Timberlake is a Tennessee boy and Williams is from Virginia, so the musicians naturally formed a bond over their connection to the South. It was this experience and studio freedom that Little Big Town says helped fuel their forthcoming seventh album, The Breaker.

"I think what we learned from [Pharrell] is to be free and let the ideas flow and just go with it," Fairchild tells Taste of Country. "If it feels good, go with it, because that's certainly what we did with him, and it was a really safe place to throw out any kind of idea, whether it was lyrically or musically. I know for certain that we took that with us into the studio this time, for sure. We just felt freedom, and we were in such a creative place already, he put us there, and we carried that along. I really feel like we took a lot of what we did with him into this record right here."

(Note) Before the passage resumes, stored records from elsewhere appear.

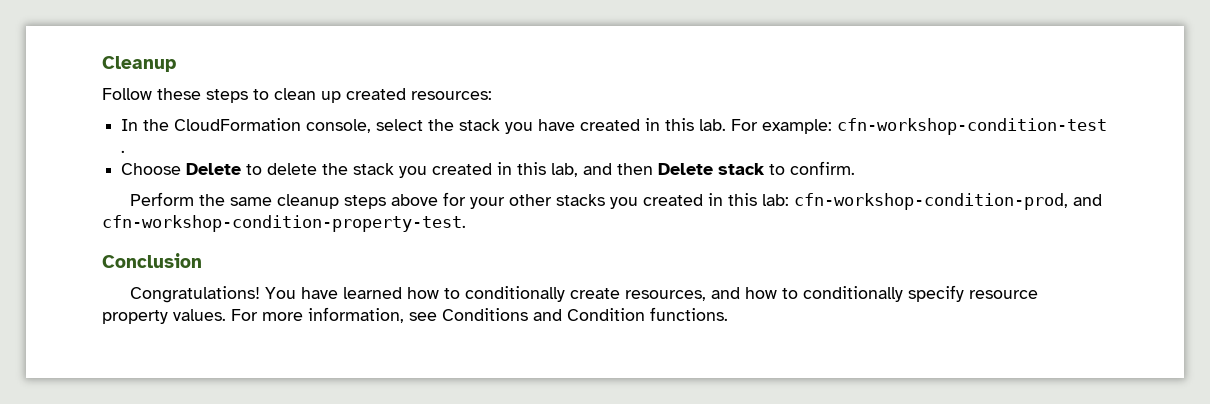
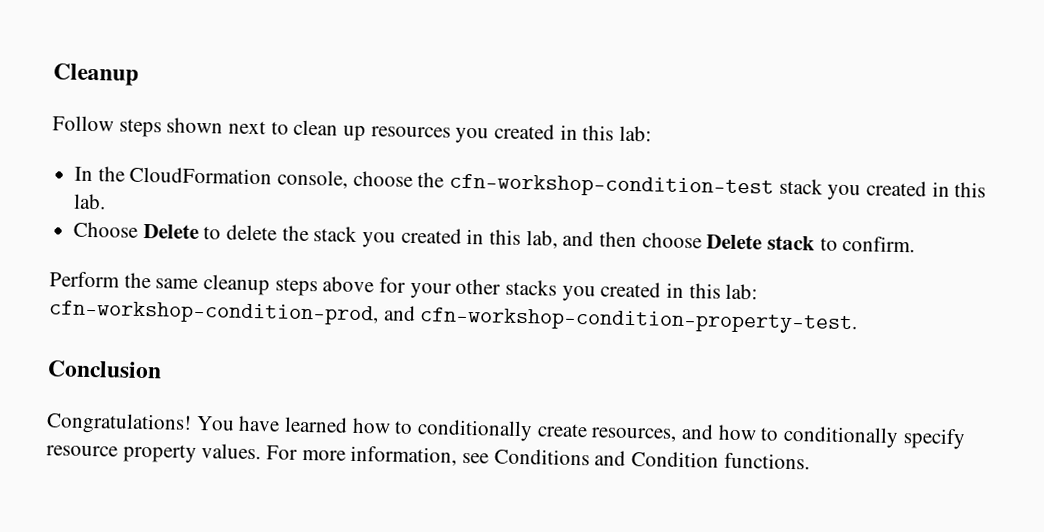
[157,88,492,103] these steps to clean up created resources: -> [118,117,653,144] steps shown next to clean up resources you created in this lab:
[376,119,576,134] select the stack you have -> [352,170,862,201] choose the cfn-workshop-condition-test stack you
[731,118,1108,135] [121,150,126,153] For example: cfn-workshop-condition-test . -> (107, 201) none
(654, 169) none -> [641,232,702,249] choose

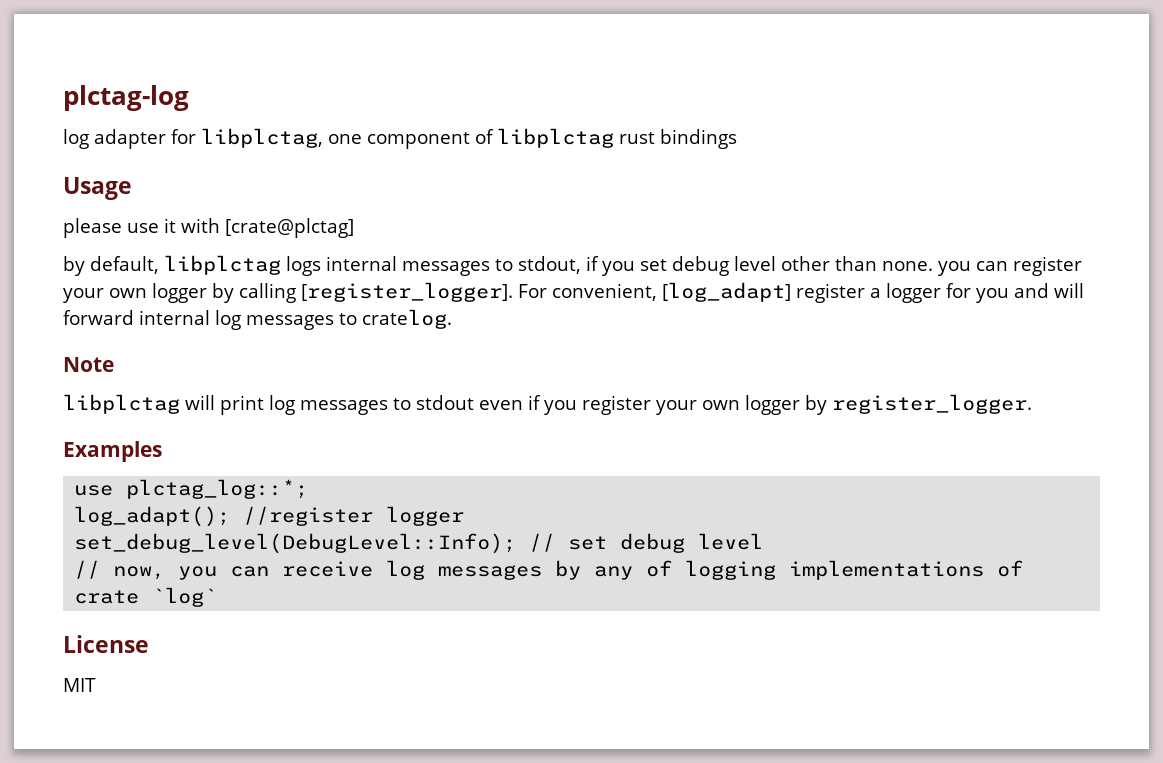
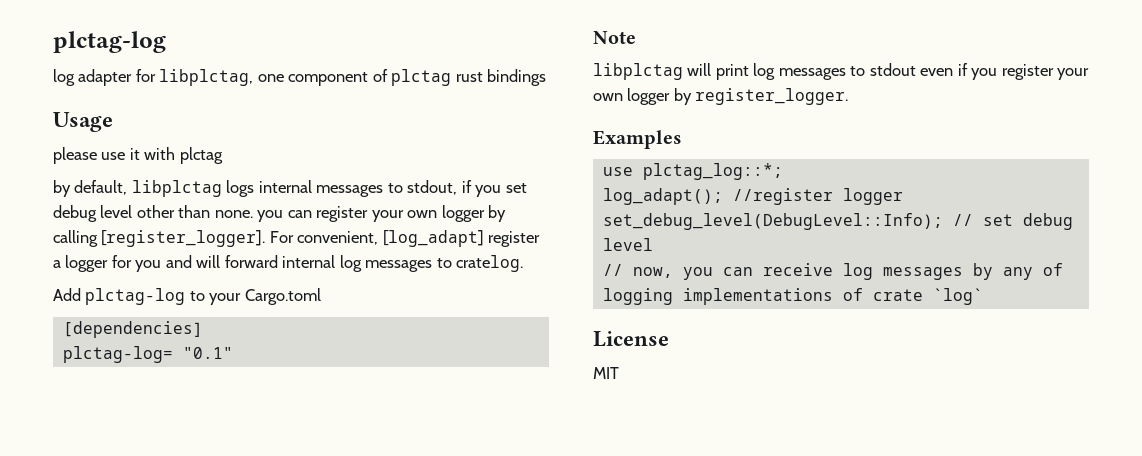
[497,128,614,148] libplctag -> [391,69,452,86] plctag
[225,218,354,238] [crate@plctag] -> [179,147,223,164] plctag
(452, 319) none -> [53,288,321,305] [62,321,203,338] [62,346,233,363] // Add plctag-log to your Cargo.toml // [dependencies] // plctag-log= "0.1"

Sweet adds that Little Big Town brought what they learned from Williams and the feeling of not having any boundaries into the recording of The Breaker, which drops on Feb. 24.

"Before when we may have said, 'Well, I don't know if we can do that.' [This time] we didn't do that to ourselves. We didn't stop ourselves. We pushed through those kinds of self-doubt, which was so fun," Sweet explains. "His energy in the studio is infectious. He's so aware and present and engaged and so open, and wants to hear every idea and there's no bad ideas. It was very refreshing."

Little Big Town's seventh studio album The Breaker will be released on Feb. 24.